AMD's high-bandwidth memory explained

ChuckMcM · on May 19, 2015

It will be interesting to see how this holds up longer term. I read a great paper from ISSC on making chips thin enough for stacking and their conclusion was that it takes very little silicon to build most chips. Thin enough that stacking old 130nm dies to get 22nm transistor density in the same thickness using a stack of 6 130nm 'sheets'. Heat is still an issue of course as is alignment (if you heat one sliver before the others heat up it can push itself out of alignment apparently)

That said, I'd expect this to become the memory for laptops in the not to distant future. A Core i7 with 16GB of DDR5 stacked on top of the CPU and all that freed up space for more battery. Look for it in a Macbook near you :-)

Zenst · on May 19, 2015

I'd of thought the central connecting holes that are used to link the wafers together as a bus also act as heatsink to blance heat across the stack.

Also with the lower speeds used, heat will be less and may be the limit currently to avoid warping of individual wafers in the stack.

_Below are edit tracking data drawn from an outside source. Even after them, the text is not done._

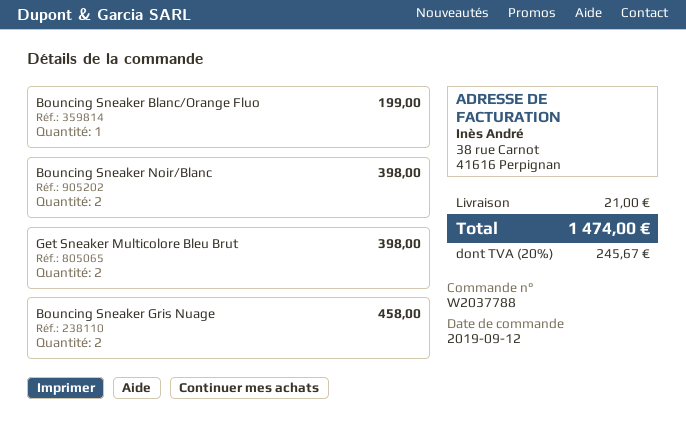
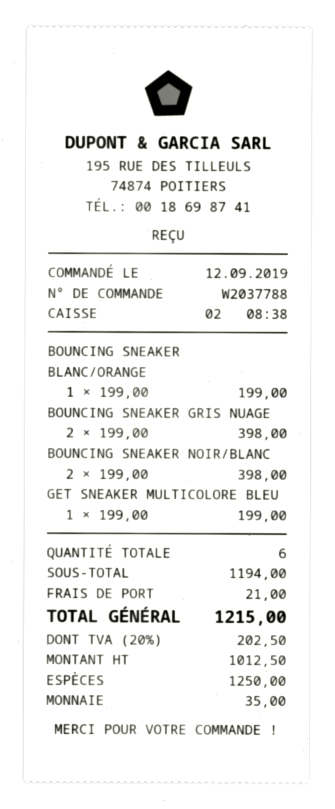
Get Sneaker Multicolore Bleu Brut: 2 for 398.00 -> 1 for 199.00
Bouncing Sneaker Gris Nuage: 2 for 458.00 -> 2 for 398.00
tax: 20% = 245.67 -> 20% = 202.50
total: 1474.00 -> 1215.00

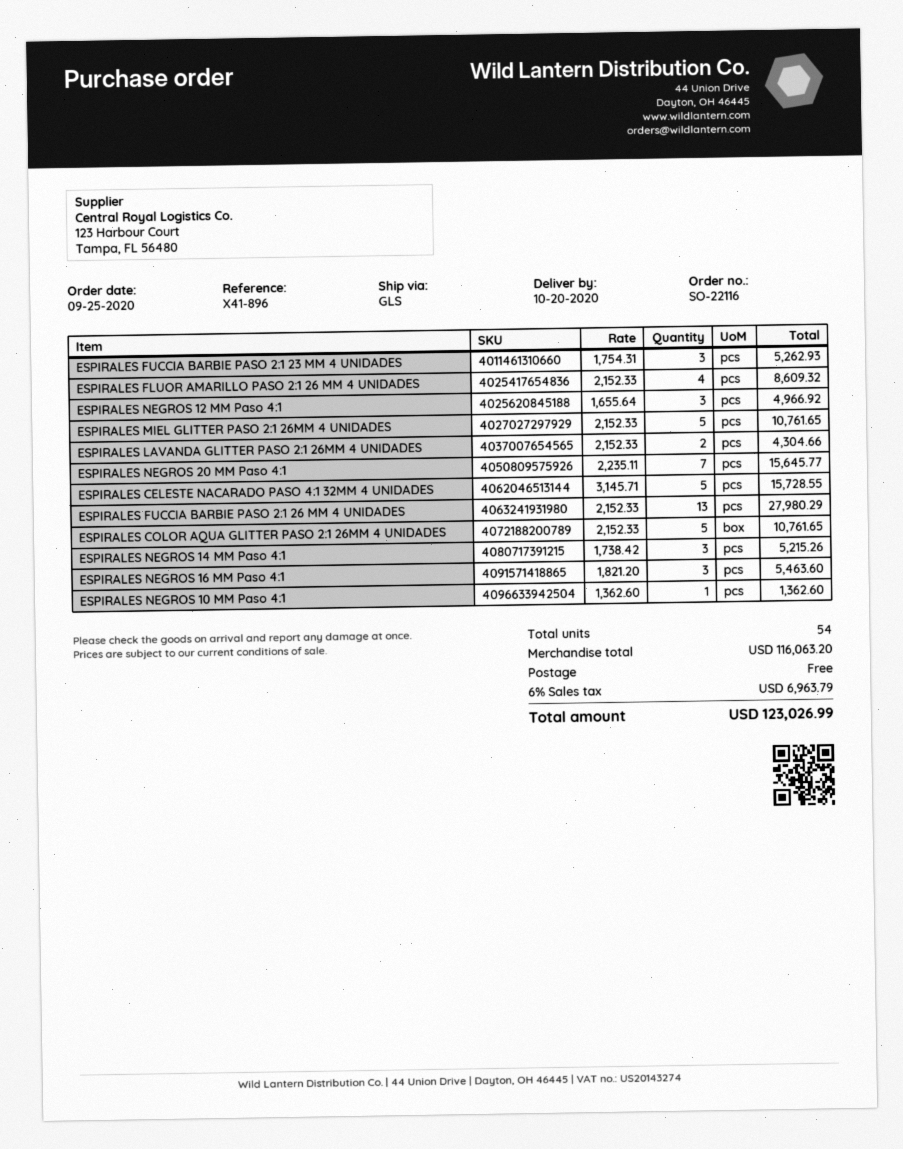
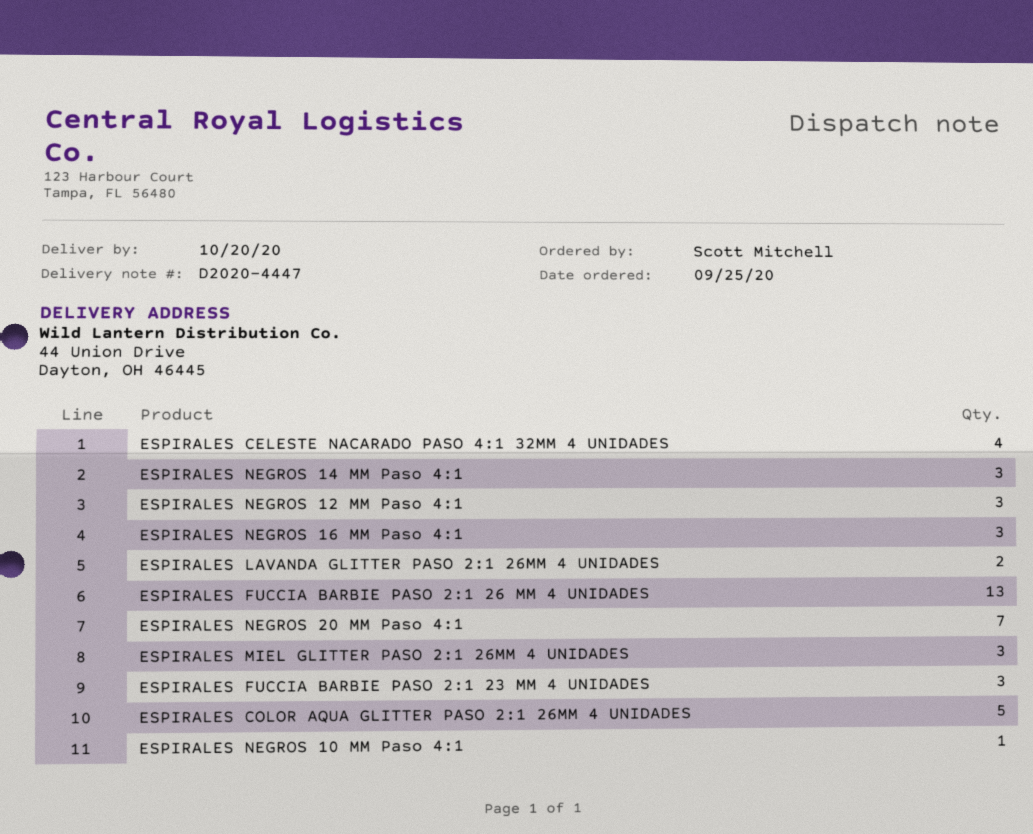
ESPIRALES FLUOR AMARILLO PASO 2:1 26 MM 4 UNIDADES: 4 -> none
ESPIRALES MIEL GLITTER PASO 2:1 26MM 4 UNIDADES: 5 -> 3
ESPIRALES CELESTE NACARADO PASO 4:1 32MM 4 UNIDADES: 5 -> 4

As for desktops etc, one avenue this does open up would be a more standard socket perhaps as the CPU can change and sits on another socket in effect, allowing changes to be done at that level to maybe stretch out sockets some CPU's would normally never reach.

stephengillie · on May 19, 2015

I had never looked at a GPU this way before, but it's essentially a "slocket". The name comes from the Pentium II and some Celerons, which mounted onto an addon card which also carried the external L2 RAM cache. This was mounted on the daughterboard to grant physical proximity and thus low latency. http://en.wikipedia.org/wiki/Pentium_II

Does this count as a 3DIC?

Also, obligatory: http://i.imgur.com/v7loIkF.jpg

I've seen GPUs advertised as having 128-bit buses, but I didn't know GDDR5 was only 32bit. For this it feels a bit like the RAMBUS vs DDR battle all over again; high-clock combined with a narrow bus caused higher latencies than a slower clock with a wider bus, which has the added benefit of being cheaper overall.

bryanlarsen · on May 19, 2015

A slocket is a PCB with an edge connector, just like current graphics cards.

This is a multi-chip module or MCM (http://en.wikipedia.org/wiki/Multi-chip_module). Intel also uses them to put the North bridge on the same package as the CPU for its mobile CPU's.

There are several innovative aspects about this MCM, but MCM's have been around for a long time.

A single GDDR5 chip is 32bit. GPU's use many chips in parallel to achieve wider buses.

spikels · on May 19, 2015

I guess the difference here is the substrate is another silicon chip rather than PCB or substitute. Pretty cool. Must have been some significant engineering challenges.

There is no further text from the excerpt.